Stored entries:
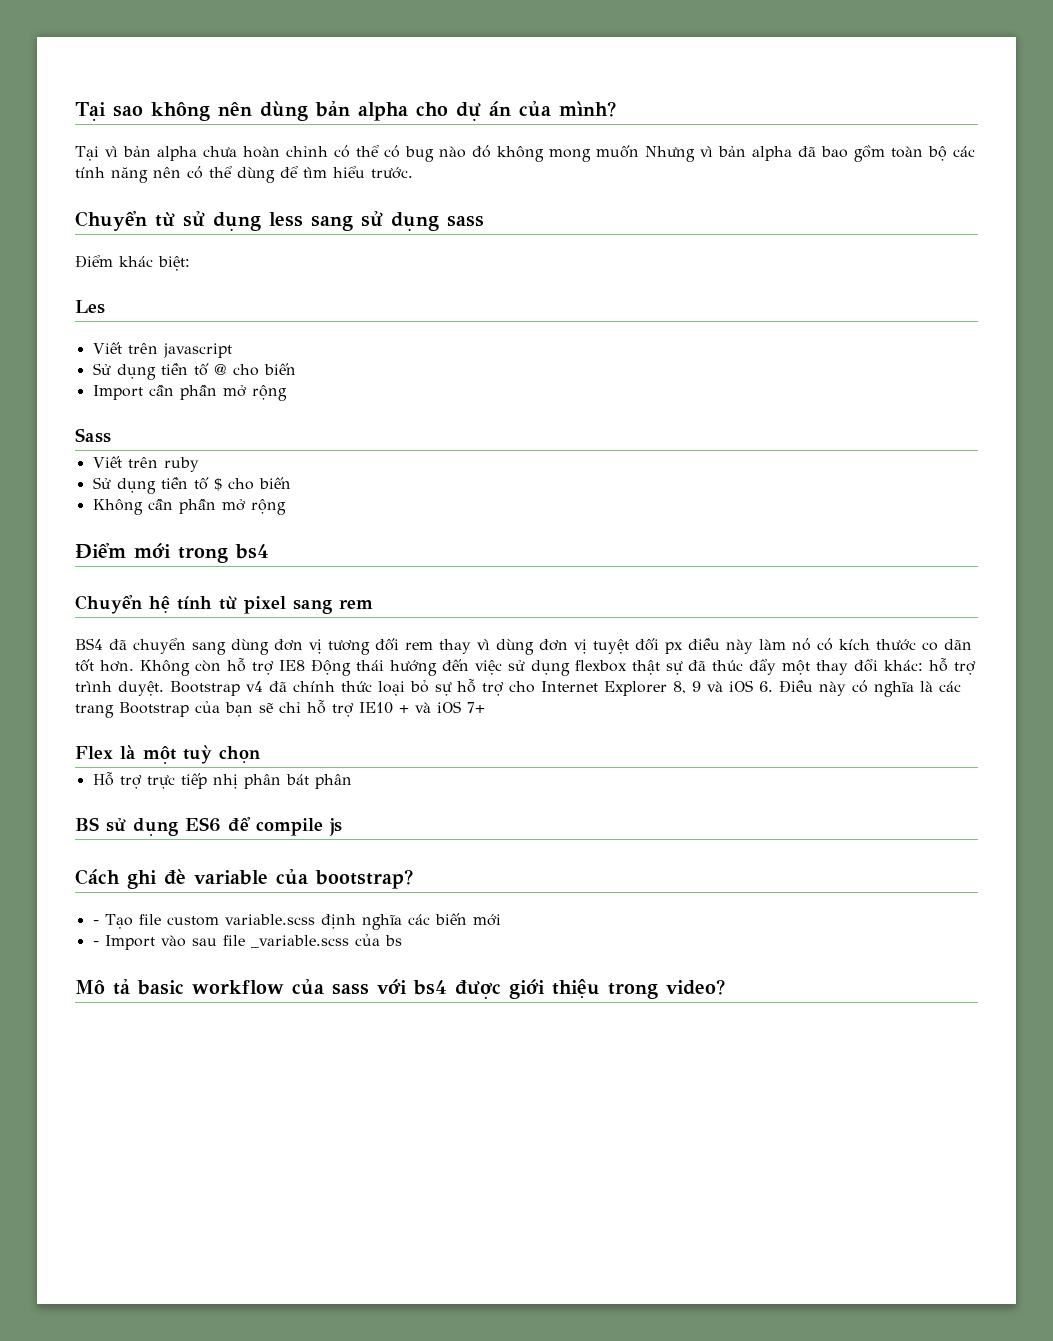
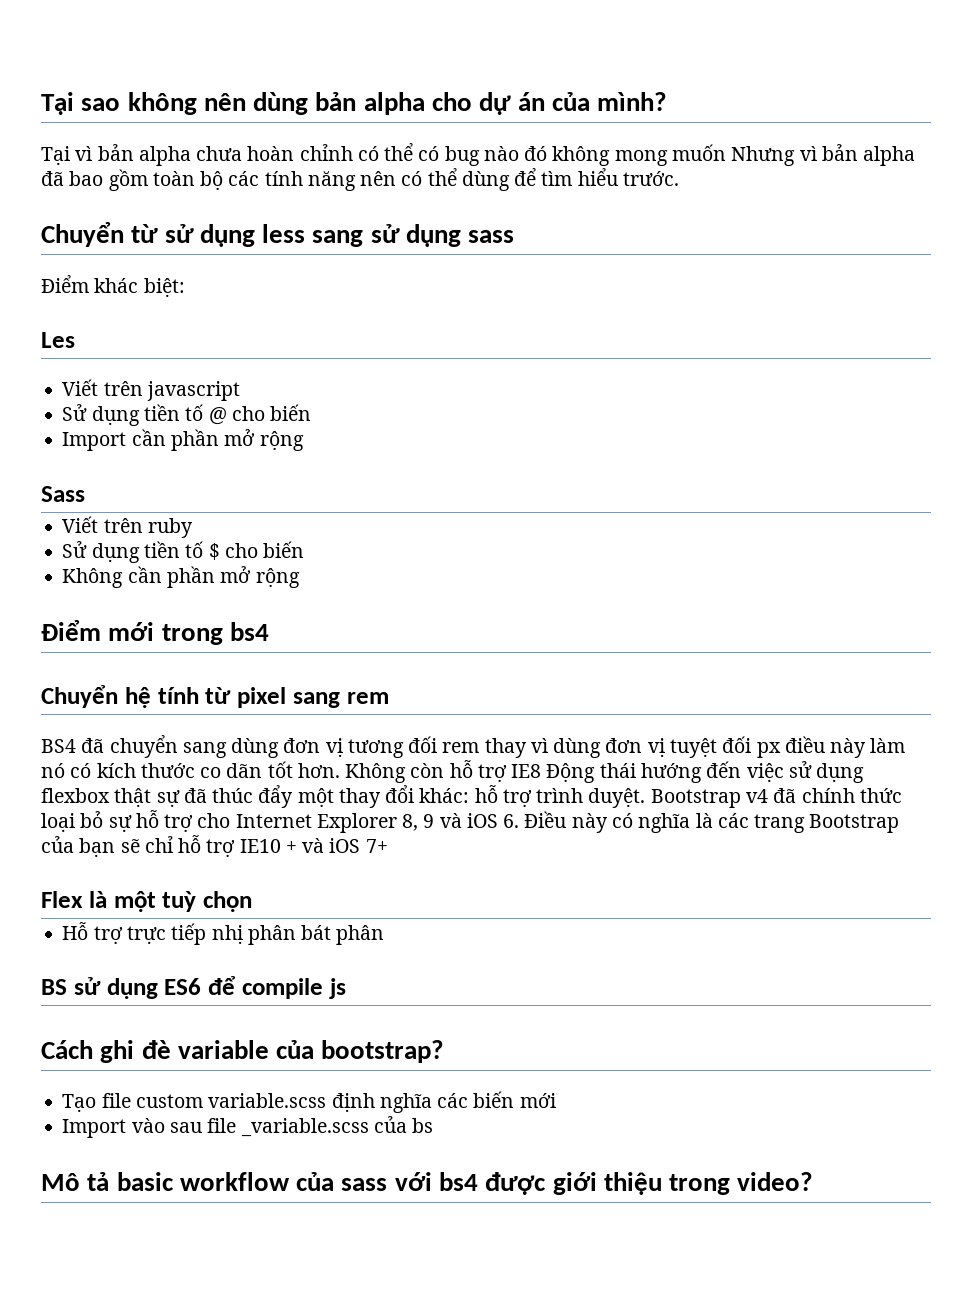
- - Tạo file custom variable.scss định nghĩa các biến mới
+ Tạo file custom variable.scss định nghĩa các biến mới
- - Import vào sau file _variable.scss của bs
+ Import vào sau file _variable.scss của bs

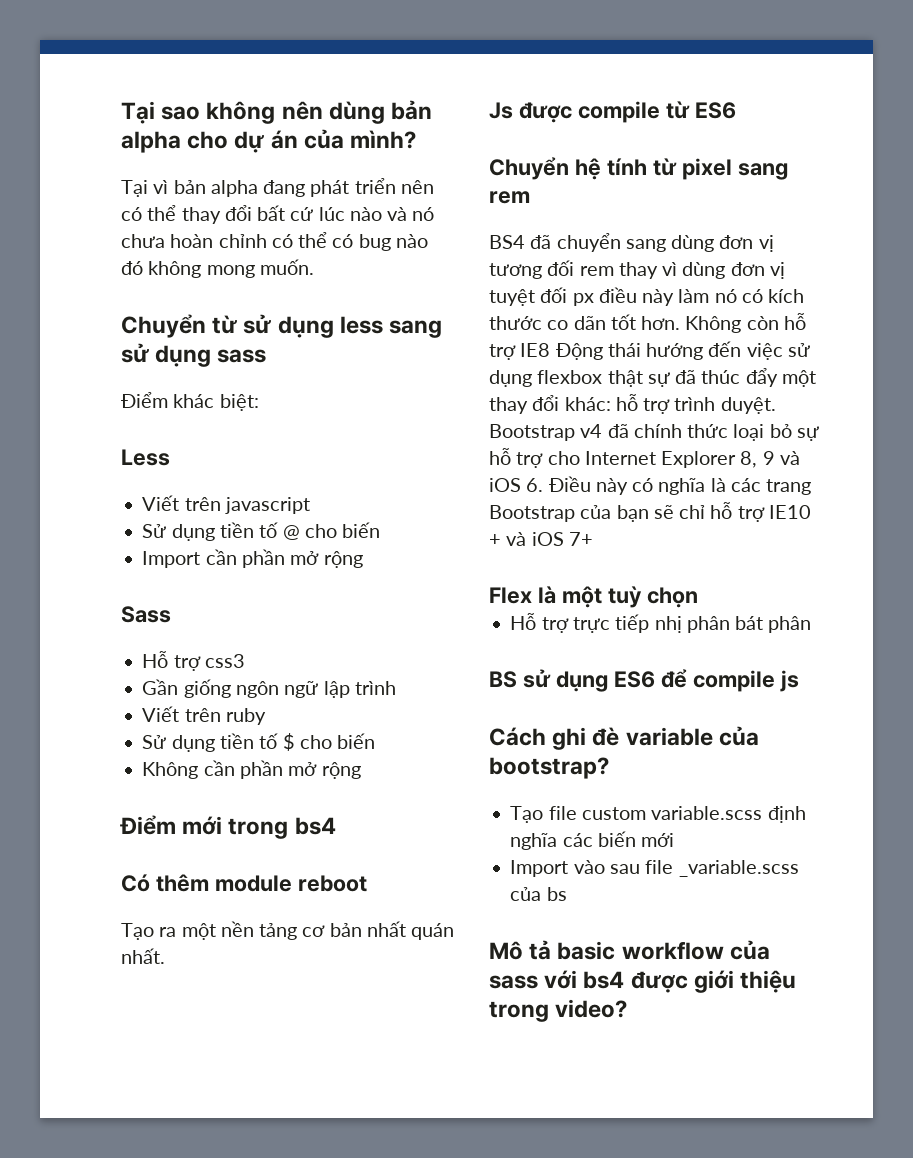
- Tại vì bản alpha chưa hoàn chỉnh có thể có bug nào đó không mong muốn Nhưng vì bản alpha đã bao gồm toàn bộ các tính năng nên có thể dùng để tìm hiểu trước.
+ Tại vì bản alpha đang phát triển nên có thể thay đổi bất cứ lúc nào và nó chưa hoàn chỉnh có thể có bug nào đó không mong muốn.
- Les
+ Less
+ Hỗ trợ css3
+ Gần giống ngôn ngữ lập trình
+ Có thêm module reboot
+ Tạo ra một nền tảng cơ bản nhất quán nhất.
+ Js được compile từ ES6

**ACTIVITY**
Above are the records; report how many of their lines hold the string "hoàn", with no other words.

**ANSWER TO THIS EXERCISE**
2